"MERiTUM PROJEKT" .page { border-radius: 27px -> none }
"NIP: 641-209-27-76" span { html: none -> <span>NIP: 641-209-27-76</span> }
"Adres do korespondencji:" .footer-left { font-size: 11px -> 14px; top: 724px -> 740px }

* * *

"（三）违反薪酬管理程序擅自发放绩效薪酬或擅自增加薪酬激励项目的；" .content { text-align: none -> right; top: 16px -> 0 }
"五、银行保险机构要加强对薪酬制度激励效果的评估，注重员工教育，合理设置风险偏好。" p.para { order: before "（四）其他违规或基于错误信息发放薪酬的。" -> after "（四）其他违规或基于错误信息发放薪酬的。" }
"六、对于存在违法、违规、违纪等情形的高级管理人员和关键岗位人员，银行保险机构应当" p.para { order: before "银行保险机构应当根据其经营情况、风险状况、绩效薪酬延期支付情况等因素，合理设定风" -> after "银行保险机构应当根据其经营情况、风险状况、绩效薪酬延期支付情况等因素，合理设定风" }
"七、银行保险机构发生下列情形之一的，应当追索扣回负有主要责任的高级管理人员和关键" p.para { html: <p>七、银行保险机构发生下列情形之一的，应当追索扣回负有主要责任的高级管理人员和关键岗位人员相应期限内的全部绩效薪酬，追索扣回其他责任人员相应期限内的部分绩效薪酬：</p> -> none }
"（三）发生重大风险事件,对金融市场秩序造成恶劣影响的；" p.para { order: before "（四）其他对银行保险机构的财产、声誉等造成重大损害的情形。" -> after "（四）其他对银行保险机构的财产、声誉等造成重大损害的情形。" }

▸ Task requirements
Within the material above, extract exactly the lines that start at the line containing "html: none ->" and stop after the line containing "font-size: 11px ->", and only those.

▸ Finished exercise
"NIP: 641-209-27-76" span { html: none -> <span>NIP: 641-209-27-76</span> }
"Adres do korespondencji:" .footer-left { font-size: 11px -> 14px; top: 724px -> 740px }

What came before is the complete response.